Há muita carne debaixo desse angu, meu caro leitor. Além de Havelange, seu pupilo Ricardo Teixeira (ex-presidente da CBF, hoje ‘exilado’ em Miami) também abocanhou uma nota: R$ 26,4 milhões! Já imaginaram o dinheiro que outros mafiosos têm faturado com suas ‘ações’ em prol do desporto local e mundial? E as poderosas redes de TV, como a Globo, que geniais ‘jogadas’ terão promovido em seus contratos com a Fifa e a CBF? (Isso sem falar no COI e no COB, cujos negócios têm sido geridos por figuras como Juan Antonio Saramanch e Carlos Arthur Nuzman, gente mui proba e desprendida...).
Cevadas no pasto da ditadura, essas empresas e personalidades posam hoje de democratas e benfeitoras do país, desdenhando da memória popular.
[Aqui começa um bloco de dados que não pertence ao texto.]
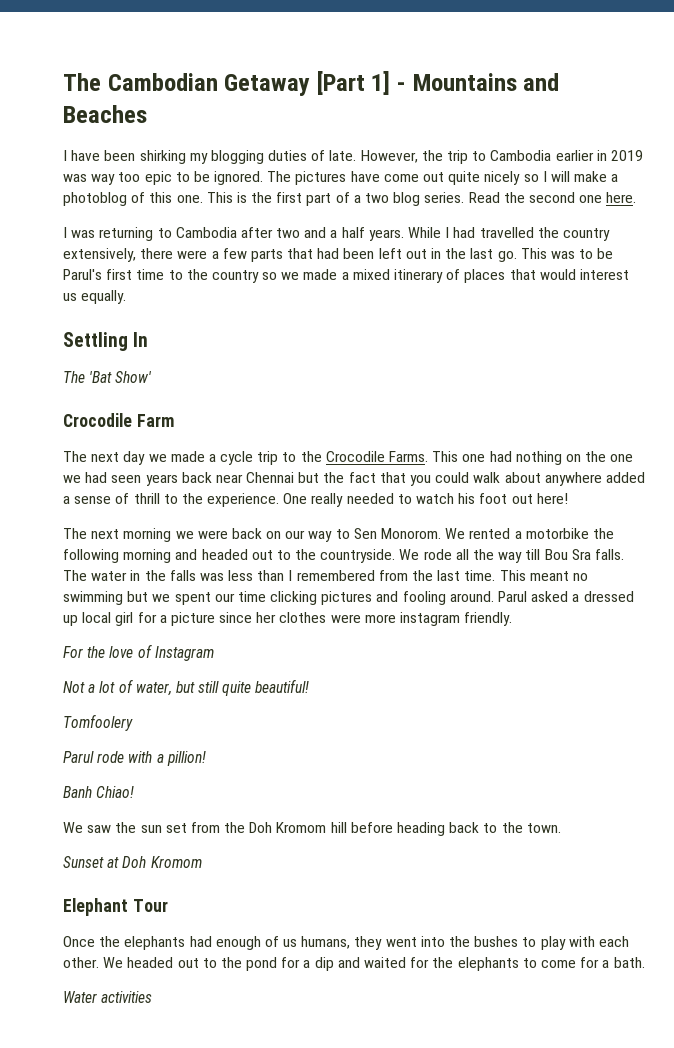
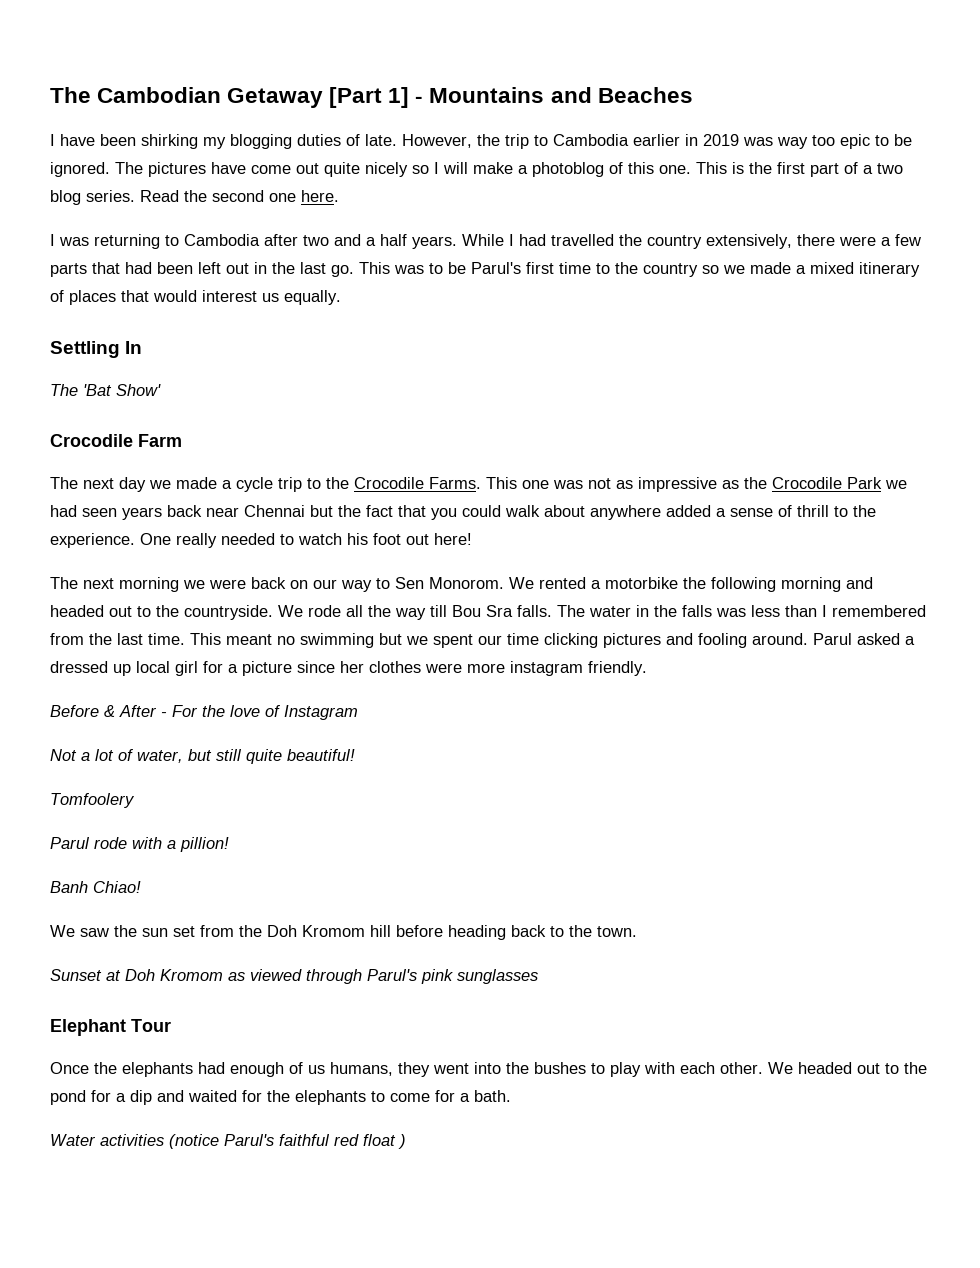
- This one had nothing on the one we had seen years back near Chennai but the fact that you could walk about anywhere added a sense of thrill to the experience.
+ This one was not as impressive as the Crocodile Park we had seen years back near Chennai but the fact that you could walk about anywhere added a sense of thrill to the experience.
- For the love of Instagram
+ Before & After - For the love of Instagram
- Sunset at Doh Kromom
+ Sunset at Doh Kromom as viewed through Parul's pink sunglasses
- Water activities
+ Water activities (notice Parul's faithful red float )

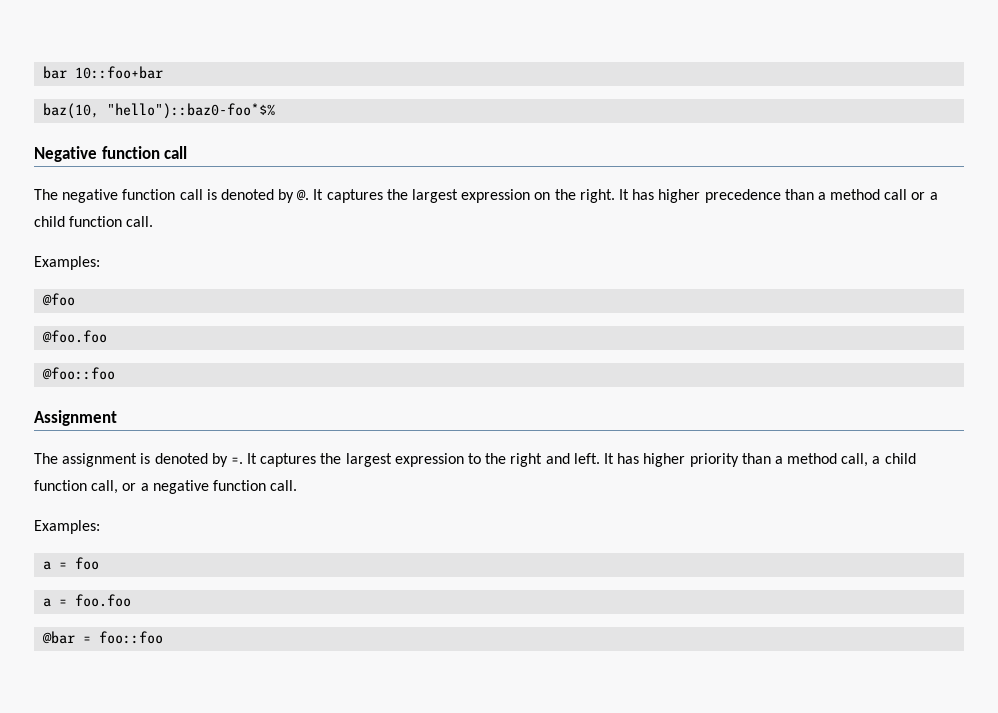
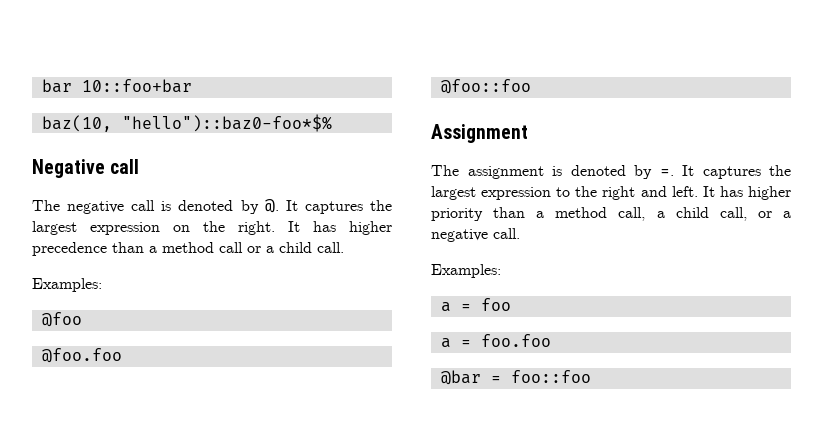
- Negative function call
+ Negative call
- The negative function call is denoted by @.
+ The negative call is denoted by @.
- It has higher precedence than a method call or a child function call.
+ It has higher precedence than a method call or a child call.
- It has higher priority than a method call, a child function call, or a negative function call.
+ It has higher priority than a method call, a child call, or a negative call.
E quando algum de seus próceres cai em desgraça (caso de Havelange e Teixeira) ou vem a falecer (como ocorreu com dom Eugênio Salles), sua trajetória ou obituário atinge tons inusitados de heroísmo e grandeza. Nas páginas da Veja e da Época, ou nos telejornais da Globo e da Band, o cardeal foi descrito como um mártir da luta contra a ditadura, que abrigou “milhares” (?) de perseguidos pelo regime militar... Bem, na vida real, fora da tela, a história é bem diferente.
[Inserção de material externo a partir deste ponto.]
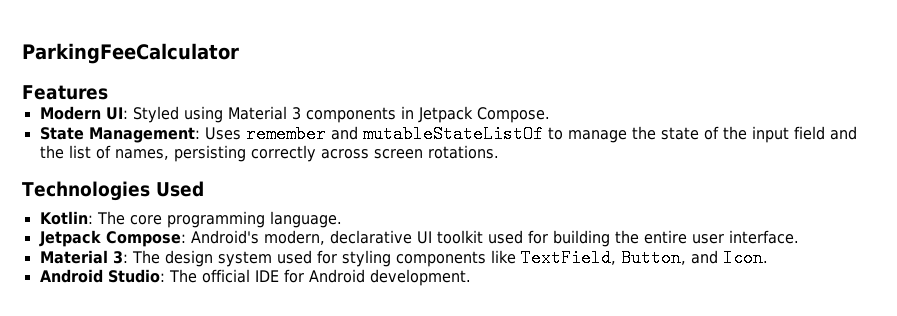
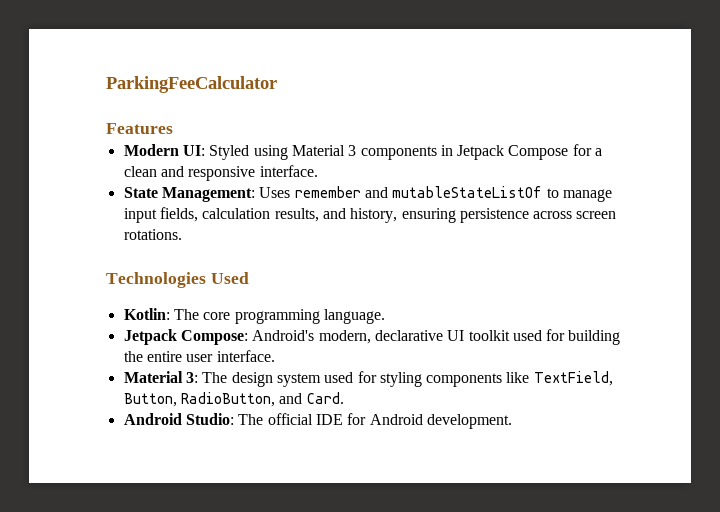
- Modern UI: Styled using Material 3 components in Jetpack Compose.
+ Modern UI: Styled using Material 3 components in Jetpack Compose for a clean and responsive interface.
- State Management: Uses remember and mutableStateListOf to manage the state of the input field and the list of names, persisting correctly across screen rotations.
+ State Management: Uses remember and mutableStateListOf to manage input fields, calculation results, and history, ensuring persistence across screen rotations.
- Material 3: The design system used for styling components like TextField, Button, and Icon.
+ Material 3: The design system used for styling components like TextField, Button, RadioButton, and Card.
O mundo, porém, dá muitas voltas... Aqui no Rio, aliás, corre um abaixo-assinado para rebatizar o Engenhão, substituindo o João de farelo pelo saudoso João Sem Medo (isto é: em vez de João Havelange, o estádio cedido ao Botafogo ganharia o nome de João Saldanha). Mesmo simbólico, não seria um gol de letra?
Luiz Ricardo Leitão é escritor e professor associado da UERJ. Doutor em Estudos Literários pela Universidade de La Habana, é autor de Noel Rosa – Poeta da Vila, Cronista do Brasil e de Lima Barreto – o rebelde imprescindível.